Directions »
Locate each line with the string "einen" in the listing below and copy it.

Available records »
==*==

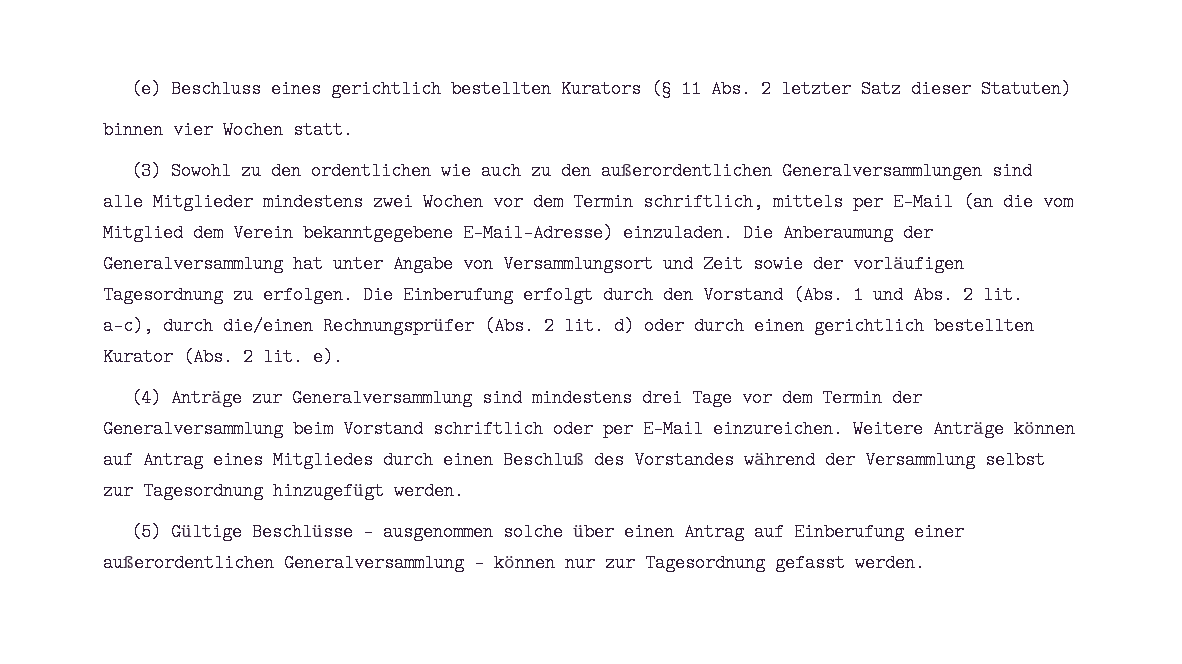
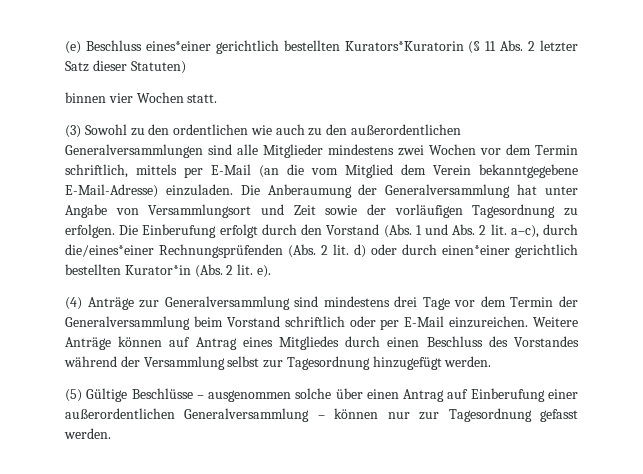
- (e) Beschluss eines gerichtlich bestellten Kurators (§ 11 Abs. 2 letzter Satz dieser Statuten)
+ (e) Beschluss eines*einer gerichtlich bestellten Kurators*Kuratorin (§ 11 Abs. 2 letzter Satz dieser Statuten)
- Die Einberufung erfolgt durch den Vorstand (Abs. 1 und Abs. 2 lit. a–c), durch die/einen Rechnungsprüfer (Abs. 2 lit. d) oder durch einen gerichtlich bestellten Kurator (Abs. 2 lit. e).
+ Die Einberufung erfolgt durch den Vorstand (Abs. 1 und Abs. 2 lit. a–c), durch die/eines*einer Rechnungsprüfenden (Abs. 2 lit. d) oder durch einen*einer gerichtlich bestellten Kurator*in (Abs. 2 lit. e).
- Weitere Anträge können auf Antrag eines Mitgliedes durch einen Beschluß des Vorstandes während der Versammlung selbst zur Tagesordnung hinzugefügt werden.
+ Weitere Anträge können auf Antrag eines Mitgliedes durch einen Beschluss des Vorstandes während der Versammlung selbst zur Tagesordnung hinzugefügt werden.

==*==

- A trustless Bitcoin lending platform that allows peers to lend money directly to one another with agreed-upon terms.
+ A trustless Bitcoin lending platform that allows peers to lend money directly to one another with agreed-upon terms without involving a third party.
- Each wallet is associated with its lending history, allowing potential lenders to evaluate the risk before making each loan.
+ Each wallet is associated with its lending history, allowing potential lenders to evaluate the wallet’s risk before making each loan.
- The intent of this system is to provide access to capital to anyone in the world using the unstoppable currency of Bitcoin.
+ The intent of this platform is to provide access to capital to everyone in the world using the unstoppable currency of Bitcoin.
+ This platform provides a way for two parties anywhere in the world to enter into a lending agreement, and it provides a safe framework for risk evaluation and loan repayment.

==*==

Solution »
- Die Einberufung erfolgt durch den Vorstand (Abs. 1 und Abs. 2 lit. a–c), durch die/einen Rechnungsprüfer (Abs. 2 lit. d) oder durch einen gerichtlich bestellten Kurator (Abs. 2 lit. e).
+ Die Einberufung erfolgt durch den Vorstand (Abs. 1 und Abs. 2 lit. a–c), durch die/eines*einer Rechnungsprüfenden (Abs. 2 lit. d) oder durch einen*einer gerichtlich bestellten Kurator*in (Abs. 2 lit. e).
- Weitere Anträge können auf Antrag eines Mitgliedes durch einen Beschluß des Vorstandes während der Versammlung selbst zur Tagesordnung hinzugefügt werden.
+ Weitere Anträge können auf Antrag eines Mitgliedes durch einen Beschluss des Vorstandes während der Versammlung selbst zur Tagesordnung hinzugefügt werden.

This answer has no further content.